Seminários realizados no Rio de Janeiro, Fortaleza e São Paulo, com apoio da ASBRAV, mostraram a importância da adoção de melhores práticas de instalação, manutenção e operação dos equipamentos.

O debate em torno de alternativas mais modernas para substituir o gás HCFC-22, que possui grande potencial de destruição da camada de ozônio nos sistemas de refrigeração central de edifícios, foi o tema central dos Seminários sobre Sistemas de Águas Geladas – Chillers, realizados no Rio de Janeiro, Fortaleza e São Paulo, nos meses de fevereiro, março e abril. Os eventos foram promovidos pelo Projeto Demonstrativo de Gerenciamento de Chillers, desenvolvido mediante parceria do Programa das Nações Unidas para o Desenvolvimento (PNUD) com o Ministério do Meio Ambiente, no âmbito do Protocolo de Montreal.

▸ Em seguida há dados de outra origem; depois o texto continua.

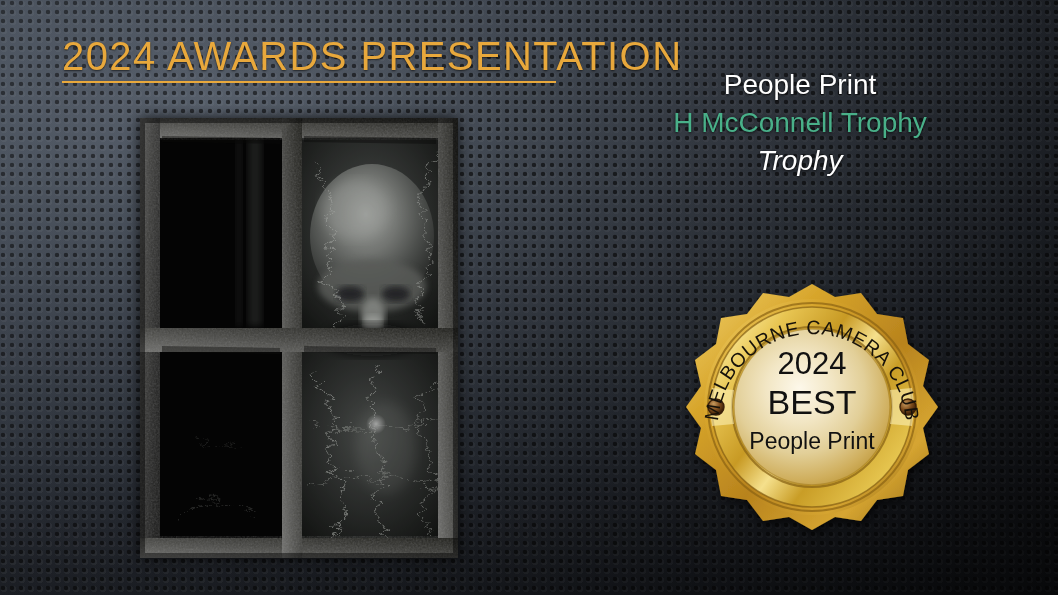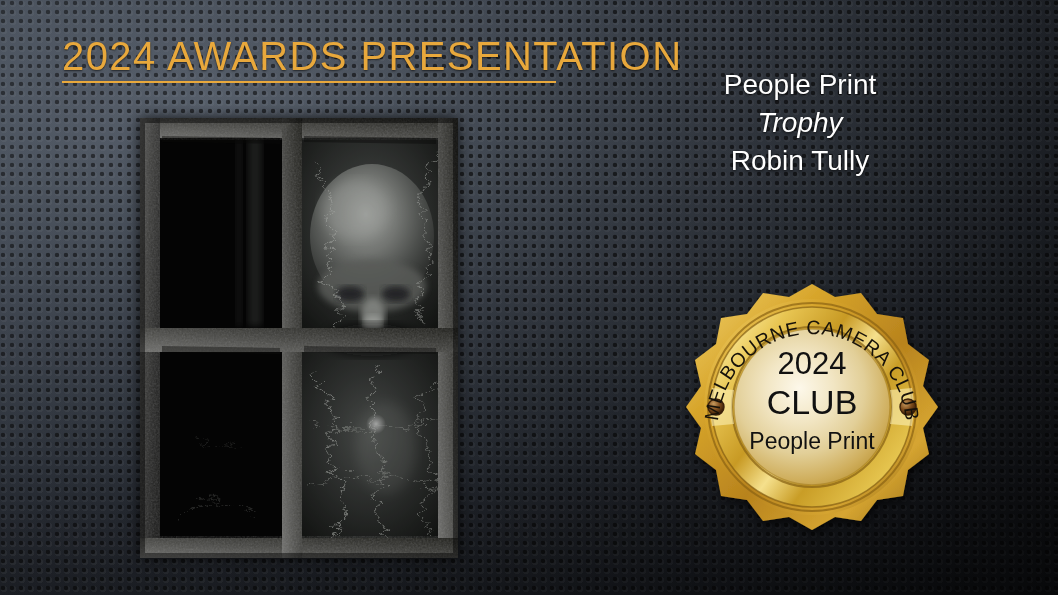--- a/index.html
+++ b/index.html
@@ -252,6 +252,7 @@
 
   <div id="award-text">
     <div class="award-line">People Print</div>
+    <div class="award-line trophy">H McConnell Trophy</div>
     <div class="award-line italic">Trophy</div>
     <div class="award-line">Robin Tully</div>
   </div>

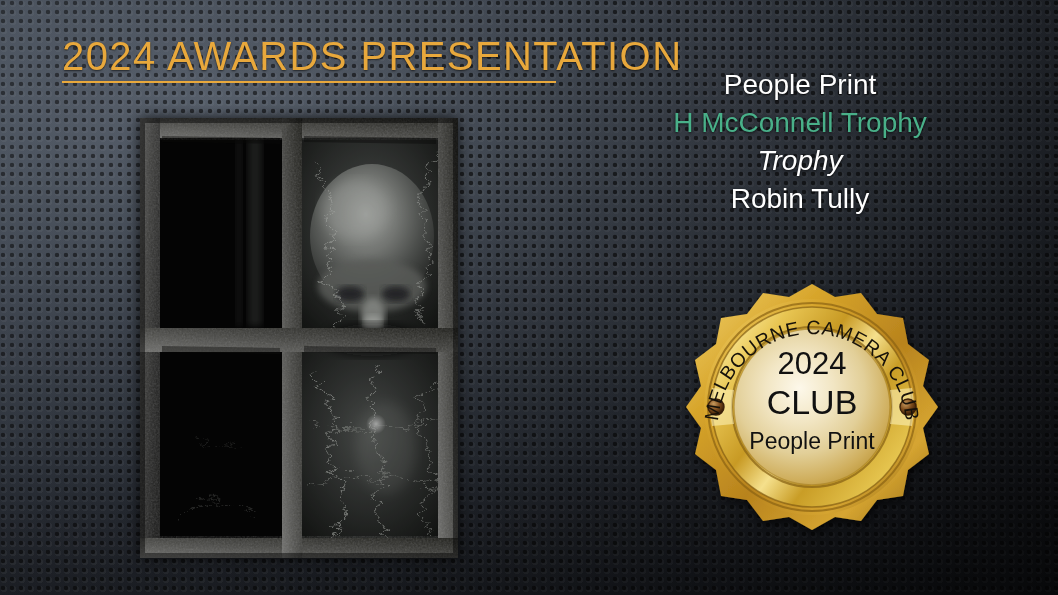--- a/index.html
+++ b/index.html
@@ -254,7 +254,6 @@
     <div class="award-line">People Print</div>
     <div class="award-line trophy">H McConnell Trophy</div>
     <div class="award-line italic">Trophy</div>
-    <div class="award-line">Robin Tully</div>
   </div>
 
   <div id="badge">

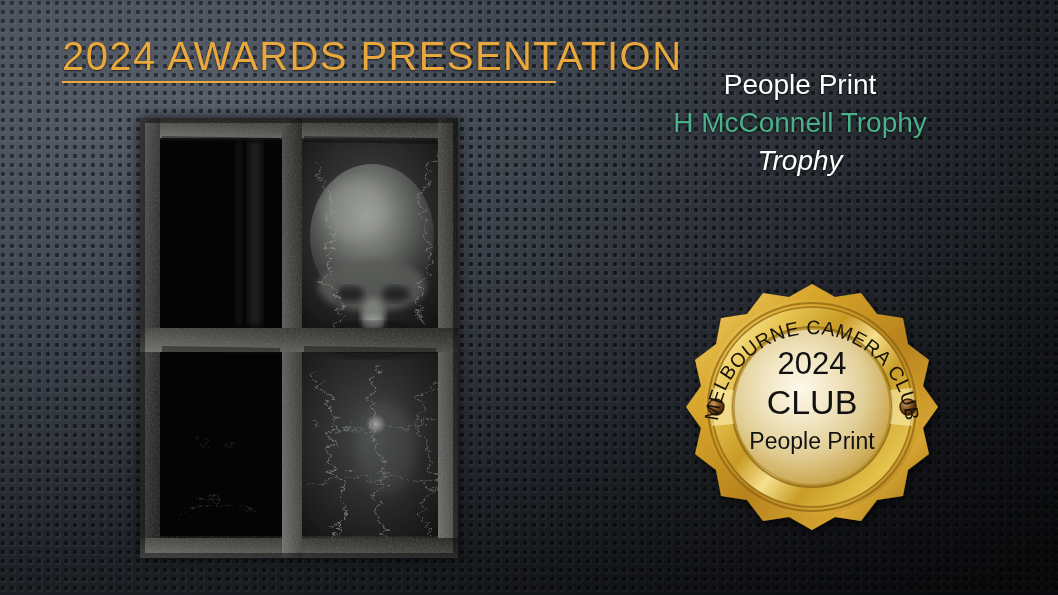--- a/index.html
+++ b/index.html
@@ -326,7 +326,7 @@
     </svg>
 
     <div class="badge-center-text" id="badge-year">2024</div>
-    <div class="badge-center-text" id="badge-best">CLUB</div>
+    <div class="badge-center-text" id="badge-best">BEST</div>
     <div class="badge-center-text" id="badge-cat">People Print</div>
   </div>
 

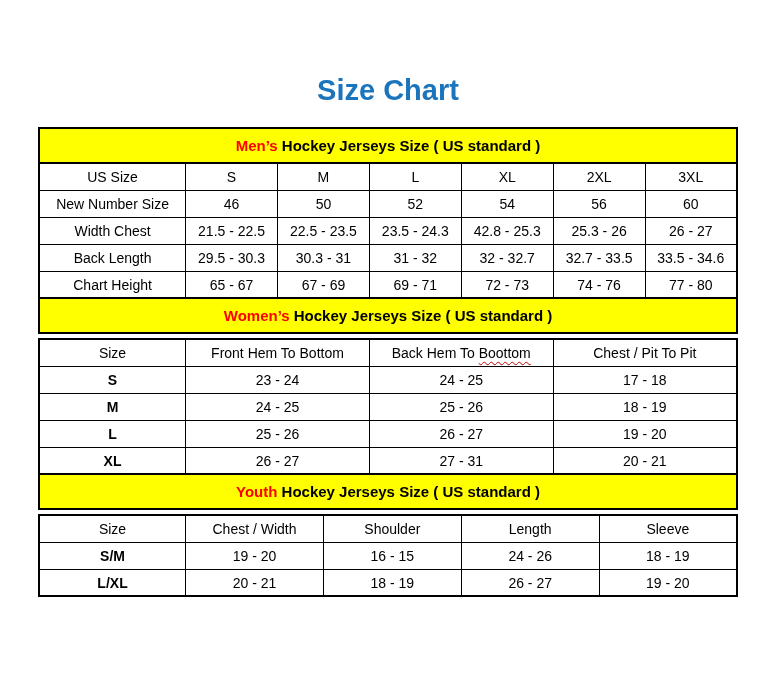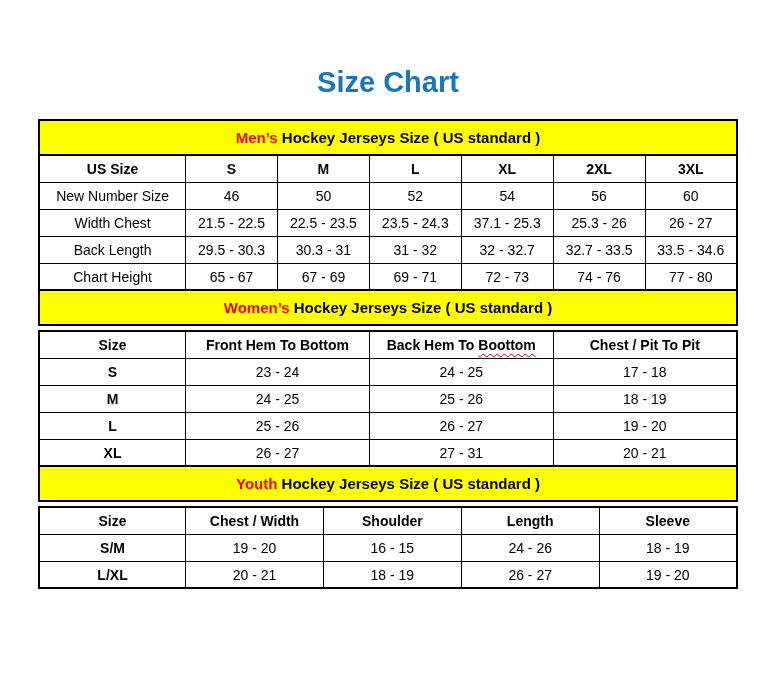--- a/index.html
+++ b/index.html
@@ -9,7 +9,7 @@
     font-family: "Liberation Sans", sans-serif; color: #000;
   }
   h1.page-title {
-    margin: 0; padding-top: 66px;
+    margin: 8px; padding-top: 66px;
     text-align: center; font-size: 29px; font-weight: bold;
     color: var(--title, #1b75bc);
     line-height: 1.15;

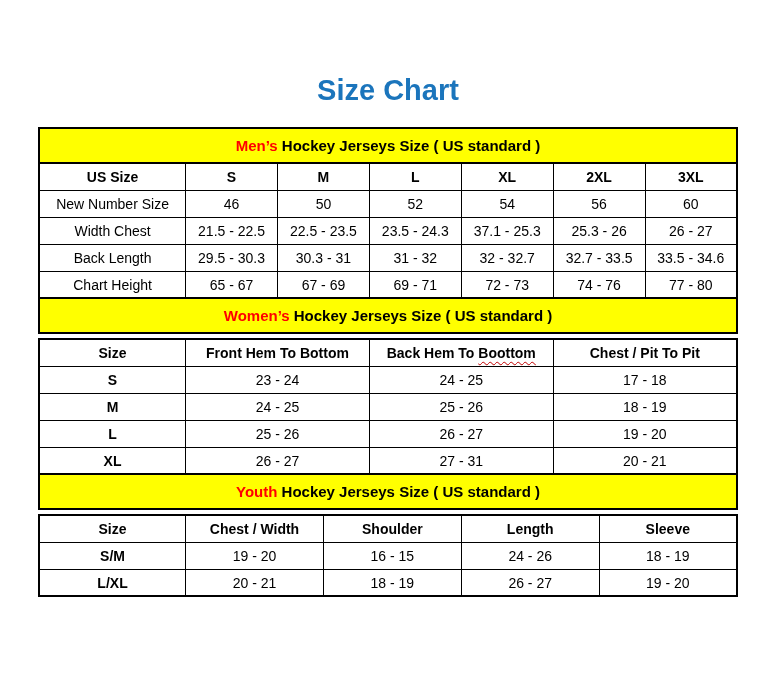--- a/index.html
+++ b/index.html
@@ -37,7 +37,7 @@
     text-align: center; vertical-align: middle;
     font-size: 14px; overflow: hidden; white-space: nowrap;
   }
-  .size-table th { font-weight: bold; }
+  .size-table th { font-weight: normal; }
   .size-table td { font-weight: normal; }
   .bold-first-col td.col0 { font-weight: bold; }
   .squiggle {

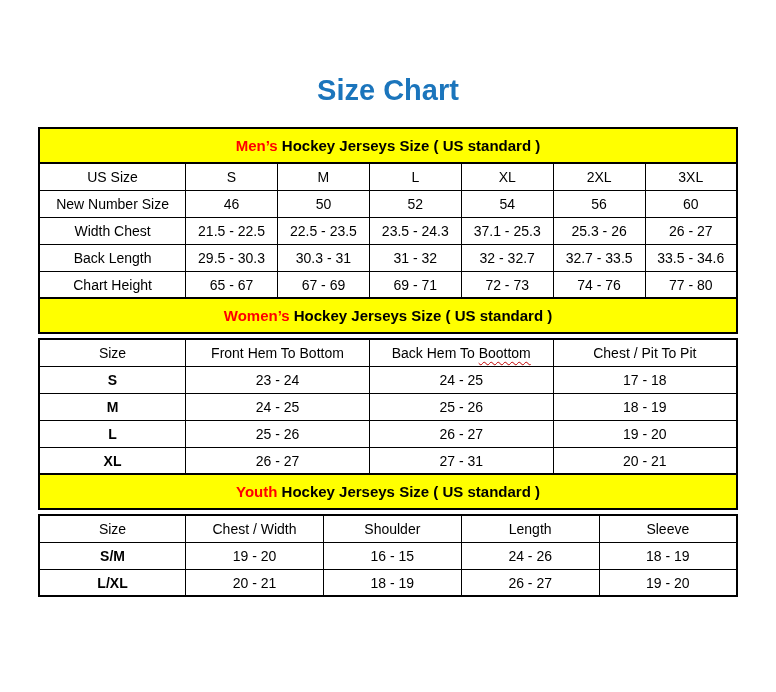--- a/index.html
+++ b/index.html
@@ -94,7 +94,7 @@
               <td class="">21.5 - 22.5</td>
               <td class="">22.5 - 23.5</td>
               <td class="">23.5 - 24.3</td>
-              <td class="">37.1 - 25.3</td>
+              <td class="">42.8 - 25.3</td>
               <td class="">25.3 - 26</td>
               <td class="">26 - 27</td>
             </tr>

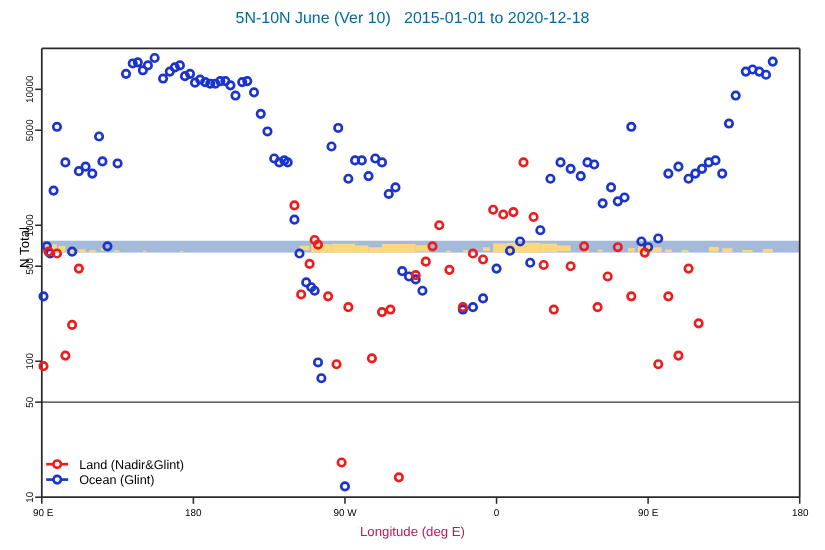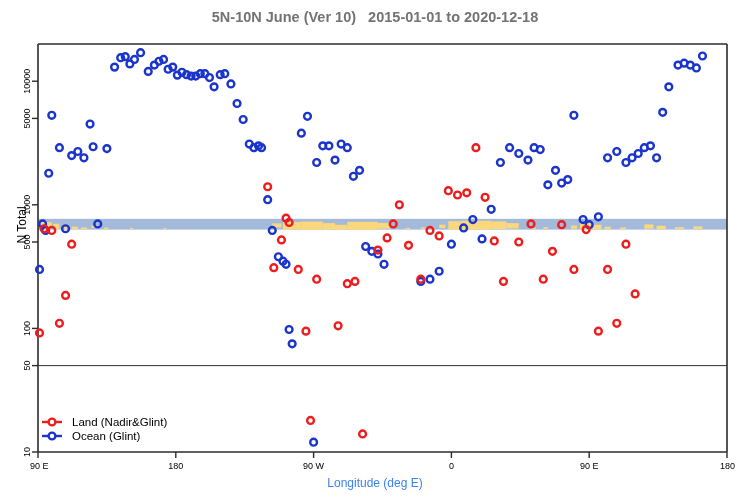--- a/index.html
+++ b/index.html
@@ -23,8 +23,8 @@
     width: 750px;
     text-align: center;
     font-size: 14.5px;
-    font-weight: bold;
-    color: #737373;
+    font-weight: normal;
+    color: #0369a1;
     letter-spacing: 0px;
     white-space: pre;
   }

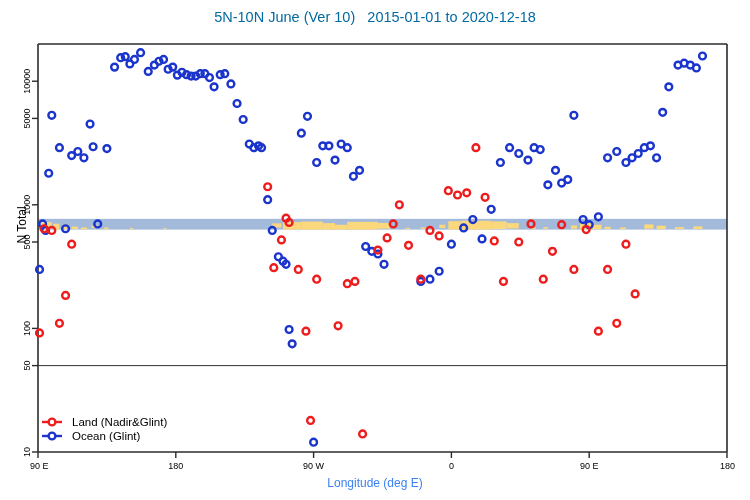--- a/index.html
+++ b/index.html
@@ -45,7 +45,7 @@
     width: 750px;
     text-align: center;
     font-size: 12px;
-    color: #3b82f6;
+    color: #be185d;
   }
   svg.plot {
     position: absolute;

Apoiadora dos seminários, a ASBRAV – Associação Sul Brasileira de Refrigeração, Ar Condicionado, Aquecimento e Ventilação, participou das discussões, representada nas três edições pelo seu vice-presidente, Paulo Fernando Pressoto, que esteve no Rio de Janeiro; pelo diretor de Integração Regional da ASBRAV, Sérgio Helfensteller, que participou da etapa de Fortaleza; e pelo diretor de Relações Institucionais, Mário Alexandre Ferreira, que foi a São Paulo.
Para os dirigentes da ASBRAV, os seminários foram de grande importância, na medida em que eliminar o uso de CFC em Chillers é fundamental não apenas para a proteção ambiental, mas, também, buscar a eficiência energética e o conforto do usuário. Atualmente, a questão dos equipamentos refrigerantes está diretamente relacionada a estes quesitos. Essa conexão visa eliminar substâncias destruidoras do ozônio e, ainda, atuar sobre gases de alto índice de aquecimento global (GWP).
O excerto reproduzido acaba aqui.